What's the value of x when sin⁡x=2 and x is a complex number?

I like these. I think I did ${\displaystyle \sin x=8}$ in a previous answer.
${\displaystyle e^{ix}=\cos x+i\sin x}$
${\displaystyle e^{ix}=\cos x-i\sin x}$
${\displaystyle e^{ix}-e^{-ix}=2i\sin x}$
${\displaystyle \sin x=\frac{e^{ix}-e^{-ix}}{2i}}$
Let ${\displaystyle y=e^{ix}}$. Then ${\displaystyle e^{-ix}=\frac{1}{y}}$.
${\displaystyle 2\left(2i\right)=y-\frac{1}{y}}$
${\displaystyle y^2-4iy-1=0}$
${\displaystyle y=2i\pm \sqrt{-3}=i(2\pm \sqrt{3})}$
Convert to polar and get everything in the exponent. We note ${\displaystyle e^{\frac{i\pi }{2}}=i\text{and}{e}^{2\pi ki}=1}$ for integer k.
${\displaystyle e^{ix}=y=e^{\frac{i\pi }{2}}{e}^{\ln (2\pm \sqrt{3})}{e}^{2\pi ki}}$
${\displaystyle ix=i\frac{\pi }{2}+\ln (2\pm \sqrt{3})+2\pi ki}$
${\displaystyle x=\frac{\pi }{2}+2\pi k-i\ln (2\pm \sqrt{3})}$ for integer k
Check: Let’s check one, plus root, ${\displaystyle k=0}$.
${\displaystyle x=\frac{\pi }{2}-i\ln (2+\sqrt{3})}$
${\displaystyle e^{ix}=e^{\frac{i\pi }{2}}(2+\sqrt{3})=i(2-\sqrt{3})}$
${\displaystyle e^{-ix}=\frac{1}{i(2-\sqrt{3})}=-i(2+\sqrt{3})=i(-2-\sqrt{3})}$
${\displaystyle e^{ix}-e^{-ix}=4i}$
${\displaystyle \sin x=\frac{e^{ix}-e^{-ix}}{2i}=2}$

${\displaystyle \sin x=2}$
We use the fact that
${\displaystyle \sin x=\frac{e^{ix}-e^{-ix}}{2i}}$
So our equation is
${\displaystyle \frac{e^{ix}-e^{-ix}}{2i}=2}$
Now, set ${\displaystyle z=e^{ix}}$. So we have
${\displaystyle \frac{z-\frac{1}{z}}{2i}=2}$
which can be rearranged as
${\displaystyle z^2-4iz-1=0}$
Now, solve this
${\displaystyle {(z-2i)}^2+4-1=0}$
in other words
${\displaystyle {(z-2i)}^2-{\left(i\sqrt{3}\right)}^2=0}$
which is also
${\displaystyle (z-(2+\sqrt{3})i)(z-(2-\sqrt{3})i)=0}$
So we have two solutions:
${\displaystyle z_1=(2+\sqrt{3})i\text{and}{z}_2=(2-\sqrt{3})i}$
Now, let’s get back to our initial variable x.

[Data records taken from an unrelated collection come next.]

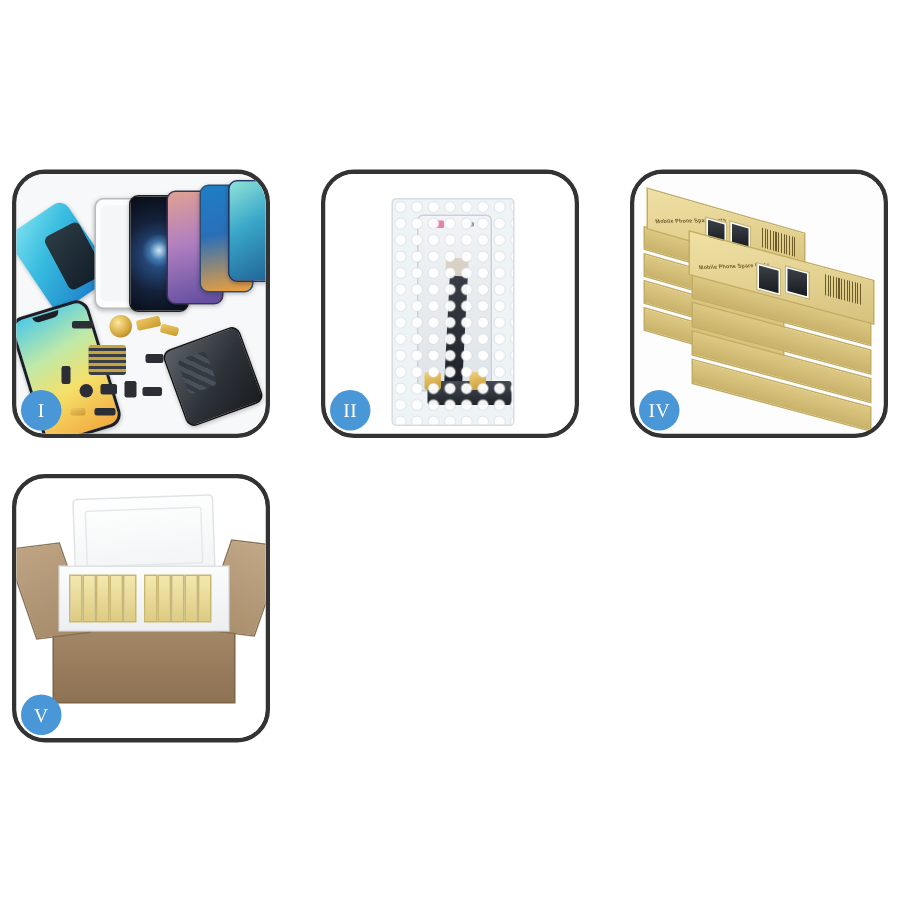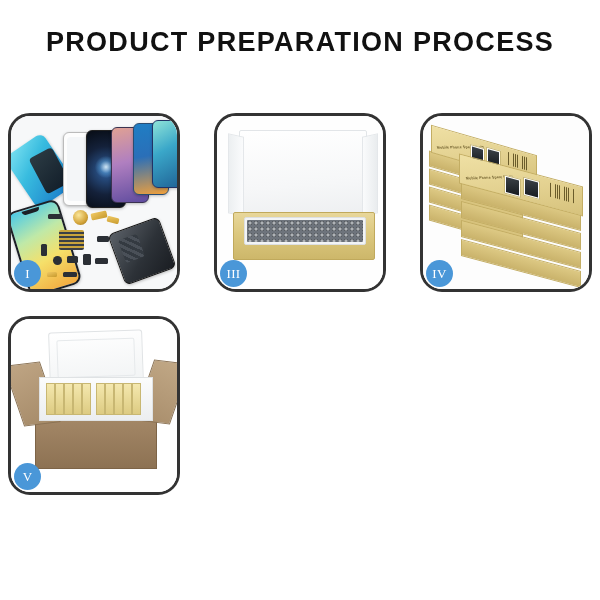--- a/index.html
+++ b/index.html
@@ -186,21 +186,20 @@
     background:linear-gradient(180deg,rgba(160,139,108,.9),rgba(142,121,92,.9));
     transform:rotate(12deg);}
   .tab{position:absolute;background:rgba(130,108,80,.55);border-radius:1px;}
 </style>
 </head>
 <body>
 
 <div class="page">
 
   <div class="header">
-    <div class="title">PRODUCT PREPARATION PROCESS</div>
   </div>
 
   <div class="grid">
 
     <div class="panel">
       <div class="stage p1">
         <div class="ph flex"></div>
         <div class="ph s1"></div>
         <div class="ph s2"></div>
         <div class="ph s3"></div>
@@ -218,32 +217,37 @@
         <div class="chip" style="left:84px;top:142px;width:13px;height:6px;"></div>
         <div class="chip" style="left:30px;top:128px;width:6px;height:12px;"></div>
         <div class="gold" style="left:80px;top:96px;width:16px;height:7px;transform:rotate(-12deg);"></div>
         <div class="gold" style="left:96px;top:101px;width:12px;height:6px;transform:rotate(14deg);"></div>
         <div class="gold" style="left:36px;top:156px;width:10px;height:5px;"></div>
         <div class="chip" style="left:52px;top:156px;width:14px;height:5px;"></div>
       </div>
       <div class="badge">I</div>
     </div>
 
-
     <div class="panel">
-      <div class="stage p3">
-        <div class="lid"></div>
-        <div class="tray">
-          <div class="trayin">
-            <div class="foam"></div>
+      <div class="stage p2">
+        <div class="bag">
+          <div class="lcd">
+            <div class="pinkdot"></div>
+            <div class="graydot"></div>
+            <div class="flexcab"></div>
+            <div class="connbar"></div>
+            <div class="goldtab" style="left:4px;top:104px;"></div>
+            <div class="goldtab" style="left:34px;top:104px;"></div>
           </div>
+          <div class="bubbles"></div>
         </div>
       </div>
-      <div class="badge">III</div>
+      <div class="badge">II</div>
     </div>
+
 
     <div class="panel">
       <div class="stage p4">
         <div class="stack">
 
           <div class="sbox" style="left:2px;top:26px;width:92px;height:14px;transform:skewY(16deg);">
               <div class="side" style="top:0;bottom:0;"></div>
             </div>
           <div class="sbox" style="left:2px;top:44px;width:92px;height:14px;transform:skewY(16deg);">
               <div class="side" style="top:0;bottom:0;"></div>

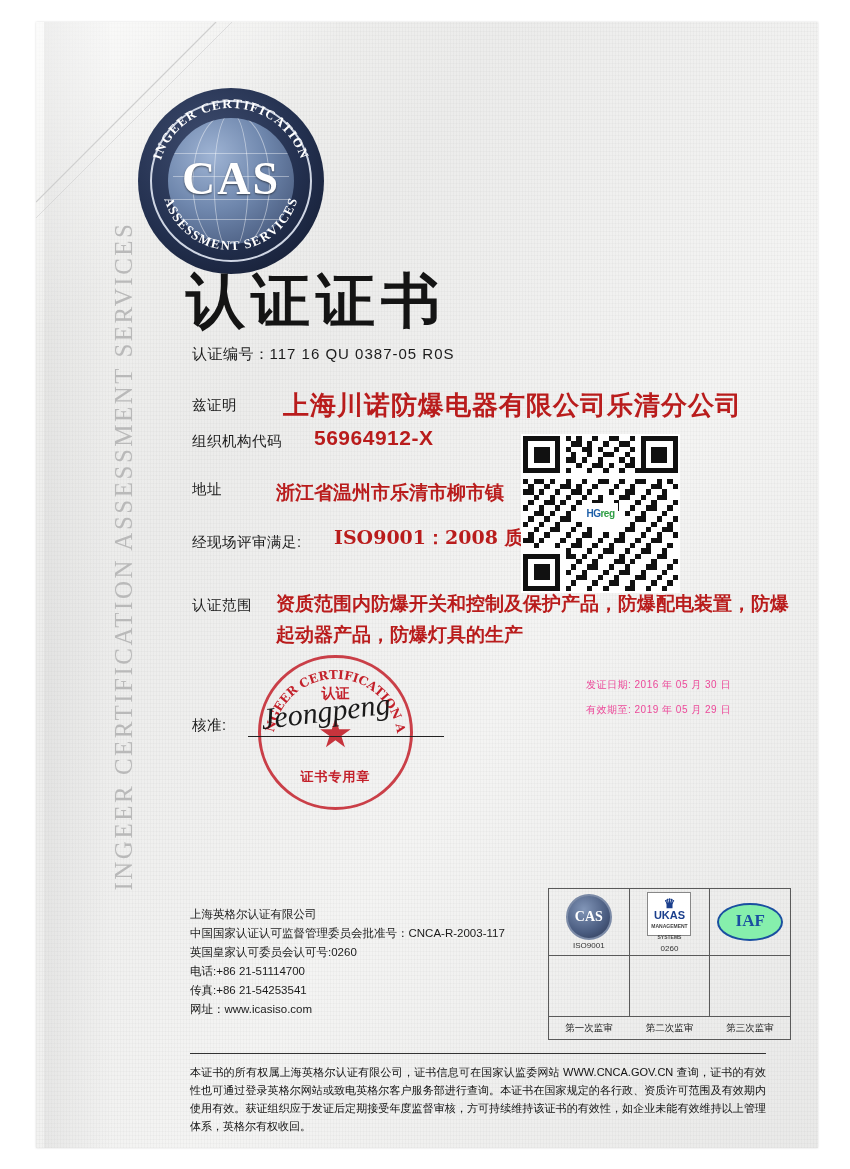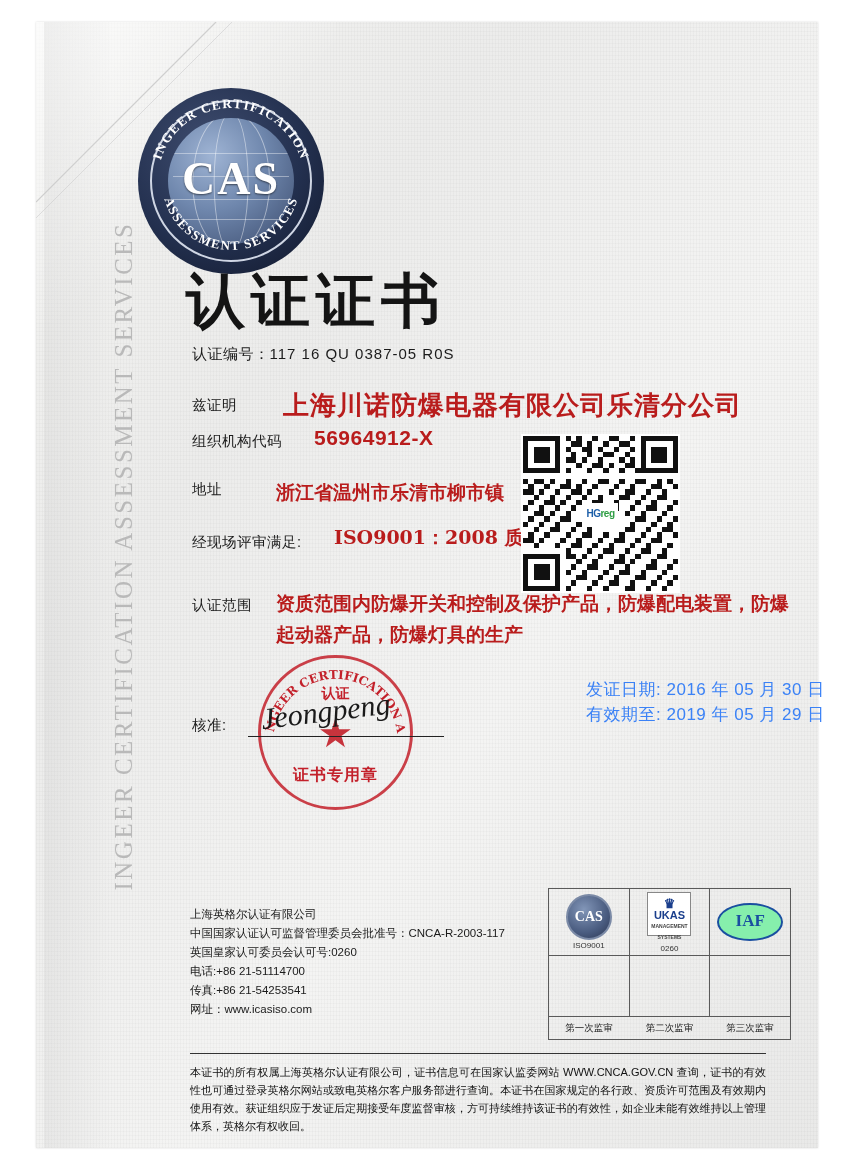--- a/index.html
+++ b/index.html
@@ -285,21 +285,21 @@
     font-family: "DejaVu Serif", serif;
     font-size: 12px;
     font-weight: bold;
   }
   .seal .bottom-text {
     position: absolute;
     left: 0; right: 0;
     bottom: 24px;
     text-align: center;
     color: #c3202a;
-    font-size: 16px;
+    font-size: 13px;
     font-weight: bold;
     letter-spacing: 1px;
     font-family: Liberation Mono, monospace;
   }
   .seal .mid-text {
     position: absolute;
     left: 0; right: 0;
     top: 30px;
     text-align: center;
     color: #c3202a;
@@ -328,22 +328,22 @@
     position: absolute;
     left: 248px;
     top: 736px;
     width: 196px;
     border-bottom: 1px solid #222;
   }
 
   .issue-date, .expiry-date {
     position: absolute;
     left: 586px;
-    font-size: 17px;
-    color: #3b82f6;
+    font-size: 10px;
+    color: #ec4899;
     letter-spacing: 0.5px;
   }
   .issue-date { top: 678px; }
   .expiry-date { top: 703px; }
 
   
   .footer-info {
     position: absolute;
     left: 190px;
     top: 905px;

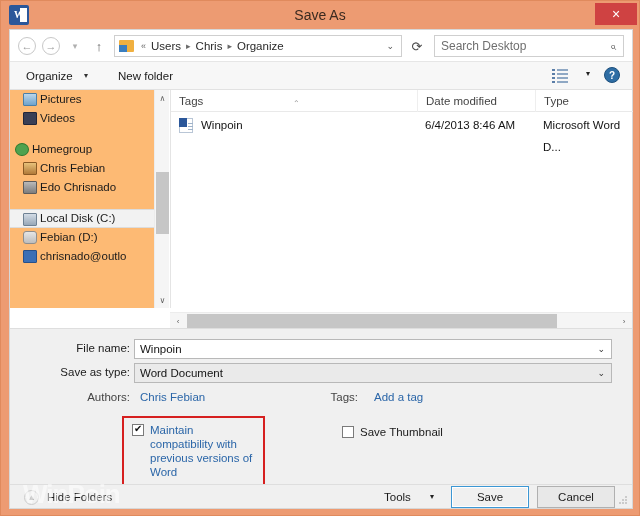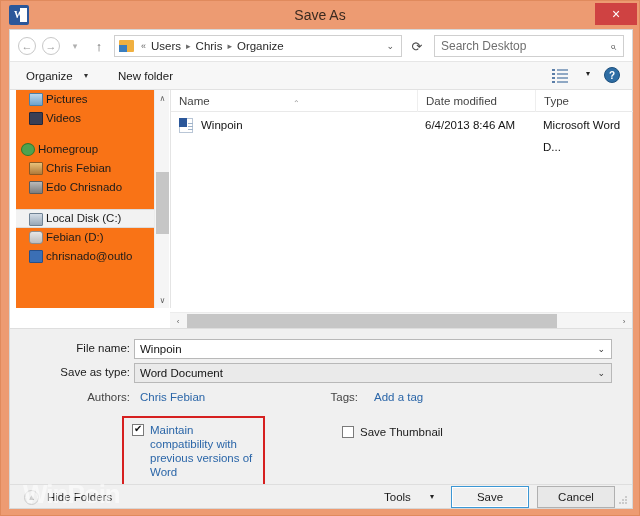--- a/index.html
+++ b/index.html
@@ -197,23 +197,23 @@
     cursor: pointer;
     border: 1px solid #1d4f7c;
   }
 
   
   .panes {
     position: absolute; left: 0; top: 60px;
     width: 622px; height: 218px;
   }
   .nav-pane {
-    position: absolute; left: 6px; top: 0;
+    position: absolute; left: 0; top: 0;
     width: 144px; height: 218px;
-    background: #f97316;
+    background: #fdba74;
     overflow: hidden;
   }
   .tree-item {
     position: relative;
     height: 19px; line-height: 19px;
     padding-left: 22px;
     font-size: 11.5px; color: #1b1b1b;
     white-space: nowrap;
     cursor: pointer;
   }
@@ -588,21 +588,21 @@
 
       <div class="nav-vscroll">
         <div class="vs-up">∧</div>
         <div class="vs-thumb"></div>
         <div class="vs-down">∨</div>
       </div>
 
       <div class="list-pane">
         <div class="col-header">
           <div class="col col-name">
-            <span>Name</span>
+            <span>Tags</span>
             <span class="sort-caret">⌃</span>
           </div>
           <div class="col col-date">Date modified</div>
           <div class="col col-type">Type</div>
         </div>
         <div class="file-row">
           <span class="doc-icon"></span>
           <span class="fr-cell fr-name">Winpoin</span>
           <span class="fr-cell fr-date">6/4/2013 8:46 AM</span>
           <span class="fr-cell fr-type">Microsoft Word D...</span>

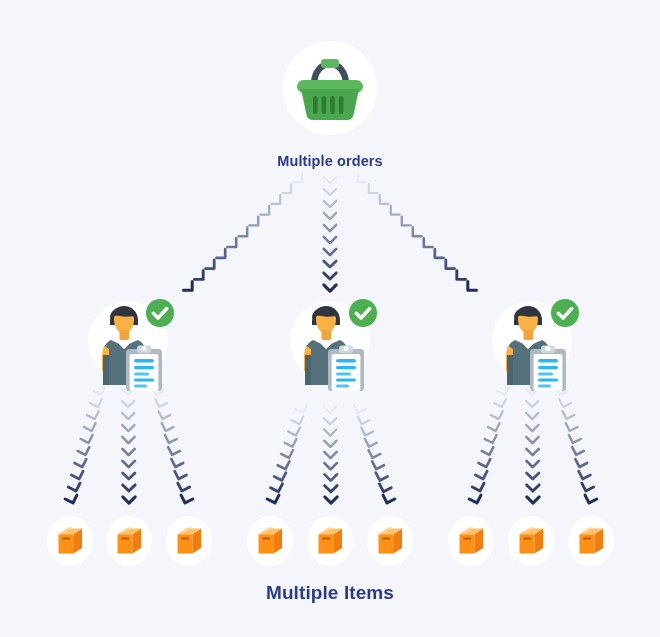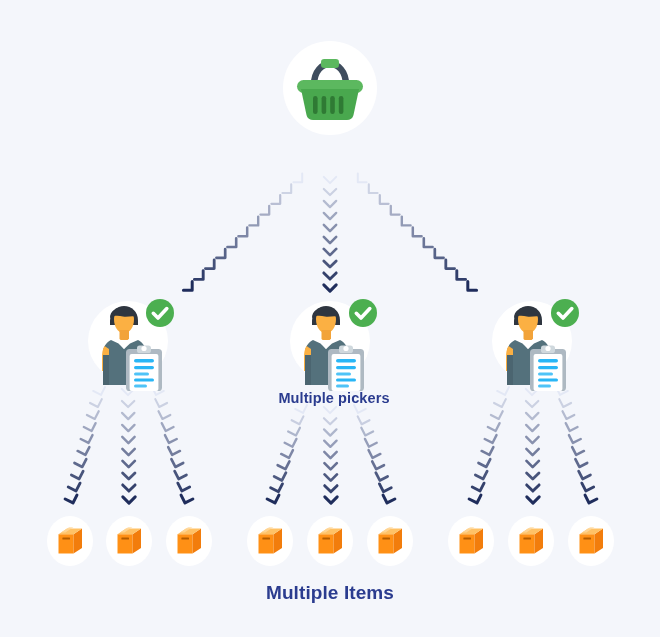--- a/index.html
+++ b/index.html
@@ -423,20 +423,21 @@
 
       <g fill="#2f7a34">
         <rect x="21" y="41" width="4.6" height="18" rx="2.3"></rect>
         <rect x="29.6" y="41" width="4.6" height="18" rx="2.3"></rect>
         <rect x="38.2" y="41" width="4.6" height="18" rx="2.3"></rect>
         <rect x="46.8" y="41" width="4.6" height="18" rx="2.3"></rect>
       </g>
     </svg>
   </div>
 
+  <div class="label label-orders" style="left:330px; top:153px;">Multiple orders</div>
 
   <div class="disc" style="left:128px; top:341px; width:80px; height:80px;"></div>
   <div class="node picker-icon" style="left:130px; top:345px;">
     <svg width="92" height="92" viewBox="0 0 92 92">
 
       <path d="M26 22 C26 12.5, 33 7, 40 7 C47.5 7, 54 12.5, 54 21.5 L54 26 L26 26 Z" fill="#2f3640"></path>
       <path d="M30 20 C30 28, 34 34, 40 34 C46 34, 50 28, 50 20 C50 14.5, 46 11, 40 11 C34 11, 30 14.5, 30 20 Z" fill="#fbb043"></path>
       <path d="M26 19 C26 12, 32 8, 40 8 C47 8, 52 12, 52.5 18 C48 16, 44 18.5, 39 17.5 C34.5 16.6, 30 16, 26 19 Z" fill="#2f3640"></path>
 
       <rect x="35.5" y="31" width="9.5" height="10" fill="#f2a33a"></rect>
@@ -523,21 +524,20 @@
       </g>
     </svg>
   </div>
   <div class="node" style="left:565px; top:313px;">
     <svg width="30" height="30" viewBox="0 0 30 30">
       <circle cx="15" cy="15" r="14" fill="#4caf50"></circle>
       <path d="M8.3 15.3 L13 20 L21.8 10.6" fill="none" stroke="#ffffff" stroke-width="3.6" stroke-linecap="round" stroke-linejoin="round"></path>
     </svg>
   </div>
 
-  <div class="label label-pickers" style="left:334px; top:390px;">Multiple pickers</div>
 
   <div id="items-layer">
       <div class="disc" style="left: 70px; top: 541px; width: 46px; height: 50px;"></div>
       <div class="node" style="left: 71px; top: 541px;">
         <svg width="32" height="32" viewBox="0 0 32 32">
           <path d="M3.5 9.2 L18.5 9.2 L18.5 28.5 L3.5 28.5 Z" fill="#ff9015"></path>
           <path d="M18.5 9.2 L27 3.6 L27 22.9 L18.5 28.5 Z" fill="#f27d0c"></path>
           <path d="M3.5 9.2 L12 3.6 L27 3.6 L18.5 9.2 Z" fill="#ffc266"></path>
           <path d="M6.0 7.6 L14.1 2.2 L18.4 2.2 L10.3 7.6 Z" fill="#ffd79a" opacity="0.85"></path>
           <rect x="7.4" y="12.6" width="7.6" height="2.0" rx="0.5" fill="#b35c00"></rect>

${\displaystyle e^{ix}=(2+\sqrt{3})i}$
implies that
${\displaystyle x=-i\ln i-i\ln (2+\sqrt{3})+2k\pi ,(k\in Z)}$
${\displaystyle =2k\pi +\frac{\pi }{2}-i\ln (2+\sqrt{3})}$
Likewise, we find that ${\displaystyle x^{\prime }=2k\pi +\frac{\pi }{2}-i\ln (2-\sqrt{3})}$ are the other class of solutions.
Hence, the solutions are ${\displaystyle (2k+\frac{1}{2})\pi -i\ln (2\pm \sqrt{3})}$ where ${\displaystyle k\in Z}$.